Goal of the exercise
Across the data below, how many lines have the word "size" in them? Give the number and nothing else.

++++

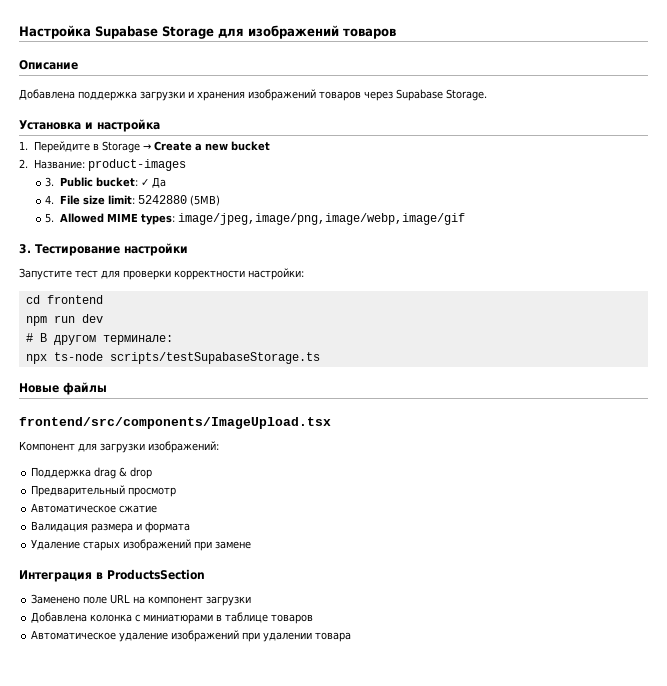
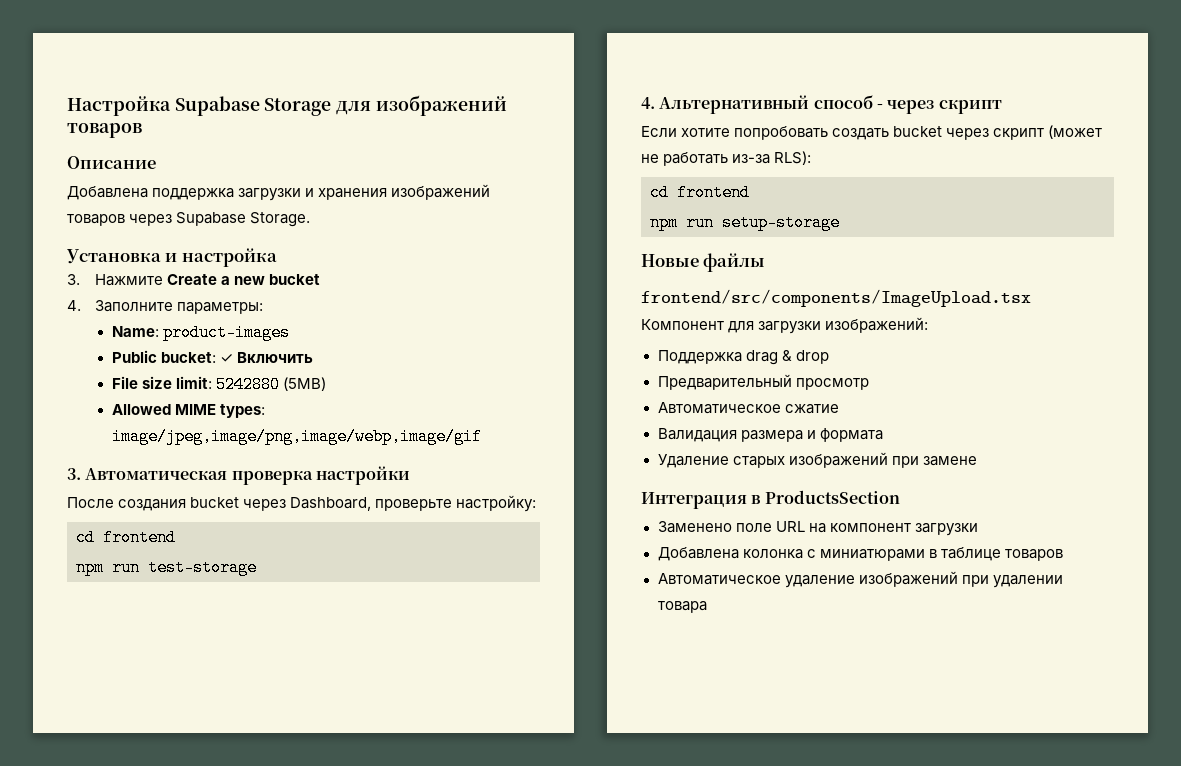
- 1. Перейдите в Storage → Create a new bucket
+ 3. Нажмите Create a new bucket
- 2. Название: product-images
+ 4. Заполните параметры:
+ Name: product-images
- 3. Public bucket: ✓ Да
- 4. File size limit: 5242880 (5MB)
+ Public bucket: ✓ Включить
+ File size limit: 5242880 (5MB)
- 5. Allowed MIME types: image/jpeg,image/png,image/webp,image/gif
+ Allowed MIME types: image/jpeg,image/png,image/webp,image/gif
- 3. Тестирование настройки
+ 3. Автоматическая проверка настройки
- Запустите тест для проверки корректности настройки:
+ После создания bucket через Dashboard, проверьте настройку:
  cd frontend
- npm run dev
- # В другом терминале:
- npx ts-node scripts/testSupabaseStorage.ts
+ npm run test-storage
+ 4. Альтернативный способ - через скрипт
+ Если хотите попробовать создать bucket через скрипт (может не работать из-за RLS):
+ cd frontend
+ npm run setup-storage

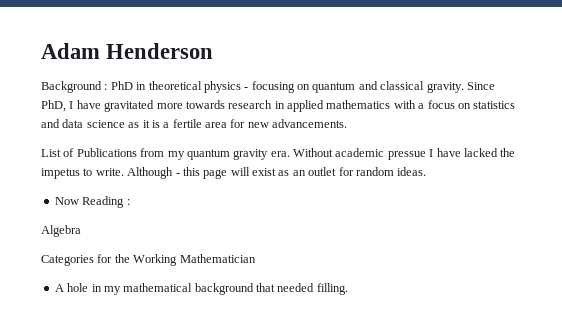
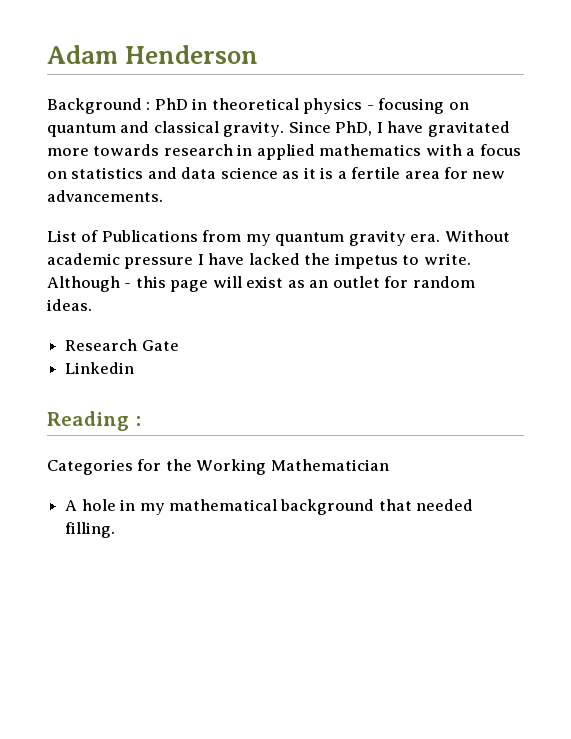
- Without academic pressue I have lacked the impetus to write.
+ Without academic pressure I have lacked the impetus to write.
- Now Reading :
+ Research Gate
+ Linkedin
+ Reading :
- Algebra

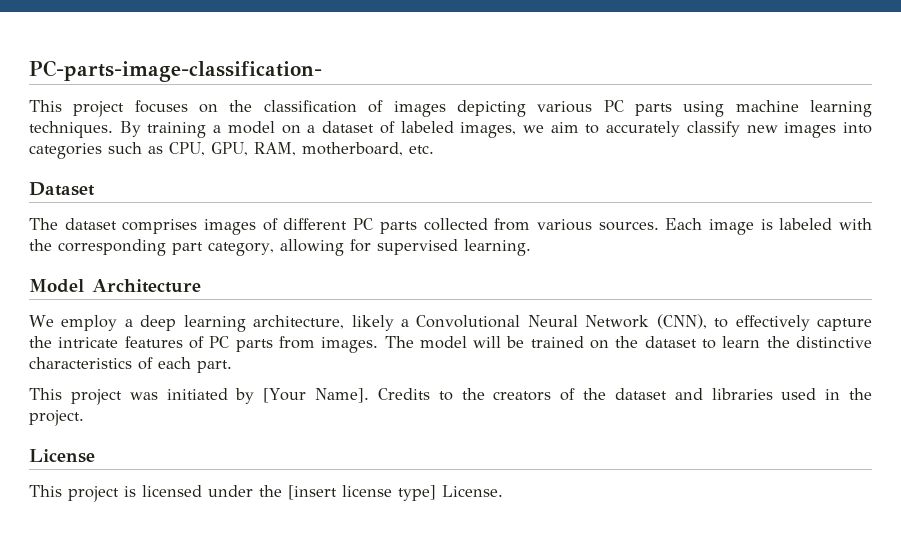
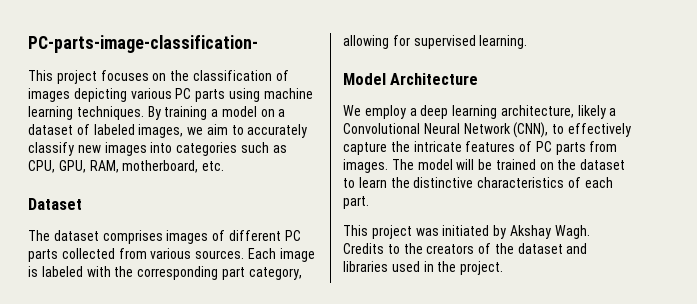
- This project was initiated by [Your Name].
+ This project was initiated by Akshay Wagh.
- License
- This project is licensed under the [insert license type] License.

++++

The answer
2